Barreto strikes the perfect balance of breakneck farce and deep romantic yearning, occasionally pausing for a bit of character-revealing fantasy. (At one point, Pedro Paulo imagines himself as a courtly Fred Astaire to Mary Ann’s captivated Ginger Rogers.)

Pic is dedicated to Antonio Carlos Jobim, the popular bossa nova composer whose dreamy-sexy songs pepper the soundtrack, and the late, great Francois Truffaut, who likely would have approved of the humanely humorous romantic entanglements.

Like the best Truffaut pics, “Bossa Nova” evidences a generosity of spirit that extends even to secondary characters.

Acting is aces across the board. Irving is effectively and winningly restrained as a lonely woman who refuses to acknowledge her loneliness until she spots a cure for it, while Fagundes impresses as a smooth-moving sophisticate who struggles to maintain his dignity while being frazzled by professional and romantic upheavals.

Among the supporting players, Antonelli is a standout for fearlessly refusing to soften the hard edges of her mercenary character, and Stephen Tobolowsky portrays Nadine’s Internet sweetheart as a surprisingly ingratiating fellow who fully deserves to get the girl of his dreams.

On a tech level, “Bossa Nova” is an appropriately slick package that will doubtless inspire many moviegoers to consider vacationing in Rio. Expect the tune-filled soundtrack — including Sting’s perfect-pitch rendition of Jobim’s “How Insensitive” — to generate plentiful CD sales.

Bossa Nova



A Sony Pictures Classics (in U.S.)/Columbia TriStar Film Distributors release of an LC Barreto/Filmes do Equador production in association with Globo Filmes. Produced by Lucy and Luiz Carlos Barreto. Executive producer, Bruno Barreto. Directed by Bruno Barreto. Screenplay, Alexandre Machado, Fernanda Young, based on the novel "Miss Simpson" by Sergio Sant'Anna.

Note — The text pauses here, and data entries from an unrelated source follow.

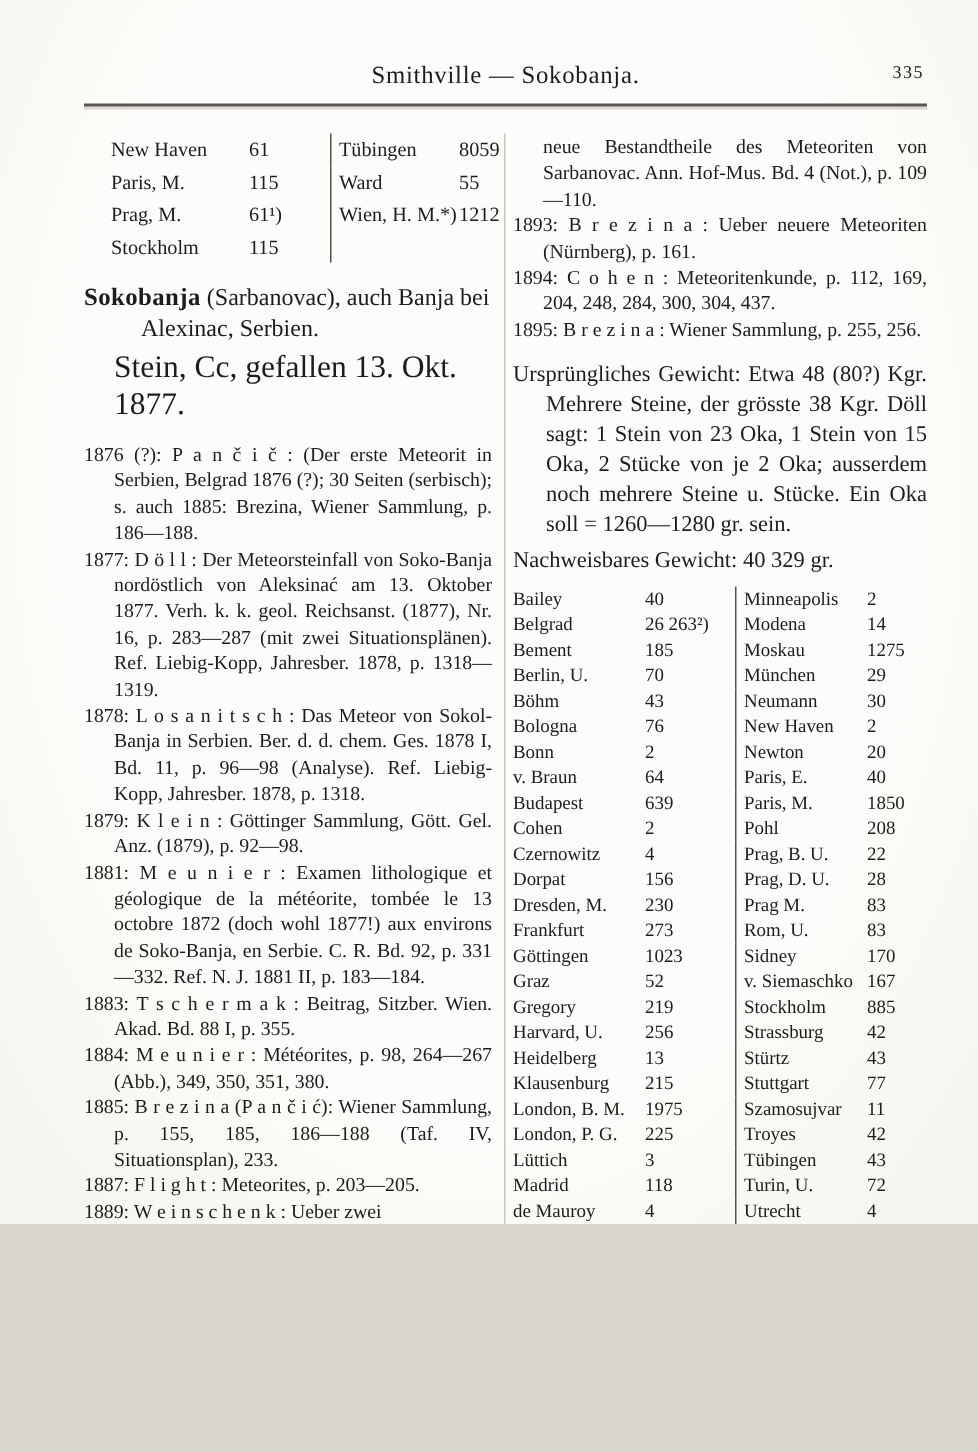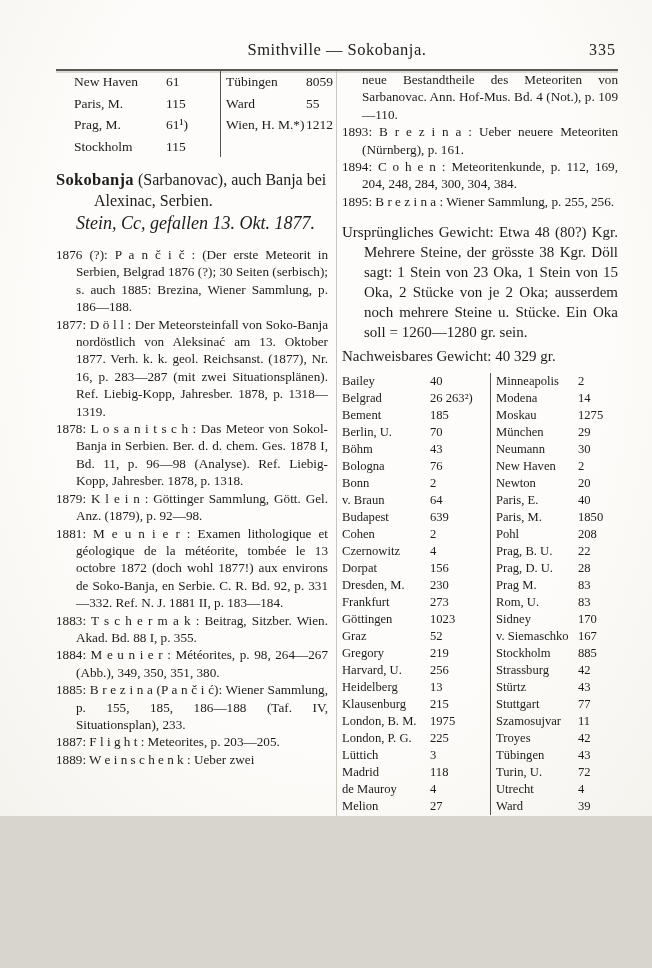--- a/index.html
+++ b/index.html
@@ -11,39 +11,39 @@
     background-image:radial-gradient(ellipse at 50% 40%, #fdfcfa 60%, #f5f3ee 100%);
     color:#1d1c1a;
     font-family:"Liberation Serif","DejaVu Serif",serif;
     box-sizing:border-box;
     padding:40px 34px 8px 56px;
     overflow:hidden;
   }
   
   .hdr{position:relative;height:22px;}
   .running-title{display:block;text-align:center;font-size:16.5px;letter-spacing:.5px;}
-  .page-number{position:absolute;right:2px;top:1px;font-size:16px;letter-spacing:1px;}
+  .page-number{position:absolute;right:2px;top:1px;font-size:12px;letter-spacing:1px;}
   .header-rule{margin-top:7px;height:2px;background:#5a5752;box-shadow:0 2px 0 rgba(120,115,105,.25);}
   
-  .columns{display:grid;grid-template-columns:272px 276px;column-gap:14px;position:relative;}
+  .columns{display:grid;grid-template-columns:272px 276px;column-gap:14px;margin-top:18px;position:relative;}
   .col-divider{position:absolute;left:280px;top:0;height:784px;width:1px;background:#b8b4ab;opacity:.75;}
   .colL,.colR{min-width:0;}
   
   .mini-table{font-size:13.5px;line-height:21.5px;padding-left:18px;margin-bottom:10px;}
   .mini-table .trow{display:grid;grid-template-columns:92px 48px 12px 80px 32px;}
   
   .big-table{font-size:12.6px;line-height:17px;margin-top:4px;}
   .big-table .trow{display:grid;grid-template-columns:88px 54px 12px 82px 40px;}
   .tname{white-space:nowrap;overflow:hidden;}
   .tval{text-align:left;white-space:nowrap;}
   .tdiv{border-left:1px solid #55524c;margin-left:6px;}
   
   .entry-title{font-size:16px;line-height:21px;margin:12px 0 2px;padding-left:38px;text-indent:-38px;}
   .entry-title .bold{font-weight:bold;font-size:16.5px;letter-spacing:.3px;}
-  .fall-info{font-size:18px;margin:2px 0 12px;padding-left:20px;font-style:italic;}
+  .fall-info{font-size:21px;margin:2px 0 12px;padding-left:20px;}
   
   .bib p{font-size:13.2px;line-height:17.4px;margin:0;padding-left:20px;text-indent:-20px;text-align:justify;}
   .bib-cont{font-size:13.2px;line-height:17.4px;margin:0;padding-left:20px;text-align:justify;}
   
   .weights-original{font-size:15px;line-height:20px;margin:12px 0 6px;padding-left:22px;text-indent:-22px;text-align:justify;}
   .weights-verified{font-size:15px;margin:4px 0 8px;}
   
   .footnotes{margin-top:8px;}
   .footnote-separator{width:74px;border-top:1.2px solid #55524c;margin:4px 0 7px 2px;}
   .footnotes p{font-size:13.4px;line-height:19.5px;margin:0;padding-left:12px;}
@@ -129,21 +129,21 @@
 
     </div>
 
     <div class="colR">
 
       <p class="bib-cont">neue Bestandtheile des Meteoriten von Sarbanovac.  Ann. Hof-Mus. Bd. 4 (Not.), p. 109—110.</p>
       <div class="bib">
 
           <p>1893: B r e z i n a :  Ueber neuere Meteoriten (Nürnberg), p. 161.</p>
 
-          <p>1894: C o h e n :  Meteoritenkunde, p. 112, 169, 204, 248, 284, 300, 304, 384.</p>
+          <p>1894: C o h e n :  Meteoritenkunde, p. 112, 169, 204, 248, 284, 300, 304, 437.</p>
 
           <p>1895: B r e z i n a :  Wiener Sammlung, p. 255, 256.</p>
         </div>
 
       <p class="weights-original">Ursprüngliches Gewicht: Etwa 48 (80?) Kgr.  Mehrere Steine, der grösste 38 Kgr. Döll sagt: 1 Stein von 23 Oka, 1 Stein von 15 Oka, 2 Stücke von je 2 Oka; ausserdem noch mehrere Steine u. Stücke. Ein Oka soll = 1260—1280 gr. sein.</p>
       <p class="weights-verified">Nachweisbares Gewicht:  40 329 gr.</p>
 
       <div class="big-table">
 
           <div class="trow">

Camera (color, widescreen), Pascal Rabaud; editor, Ray Hubley; music, Eumir Deodato; art directors, Cassio Amarante, Carla Caffe; costume designer, Emilia Duncan; sound (Dolby Digital/DTS), Felix Andrew; associate producers, Tuinho Schwartz, Marcelo Santiago; assistant director, Vicente Amorim; casting, Fernanda Ribas and Marcela Altberg (Rio), Sheila Jaffe and Georgianne Walken (N.Y.). Reviewed at Berlin Film Festival (noncompeting), Feb. 20, 2000. MPAA Rating: R. Running time: 93 MIN.


Mary Ann - Amy Irving Pedro Paulo - Antonio Fagundes Acacio - Alexandre Borges Tania - Debora Bloch Nadine - Drica Moraes Sharon - Giovanna Antonelli Vermont - Rogerio Cardoso Gordo - Sergio Loroza Pecanha - Flavio Sao Thiago Juan - Alberto De Mendoza Roberto - Pedro Cardoso Trevor - Stephen Tobolowsky Wan-Kim-Lau - Kazuo Matsui (English, Portuguese dialogue)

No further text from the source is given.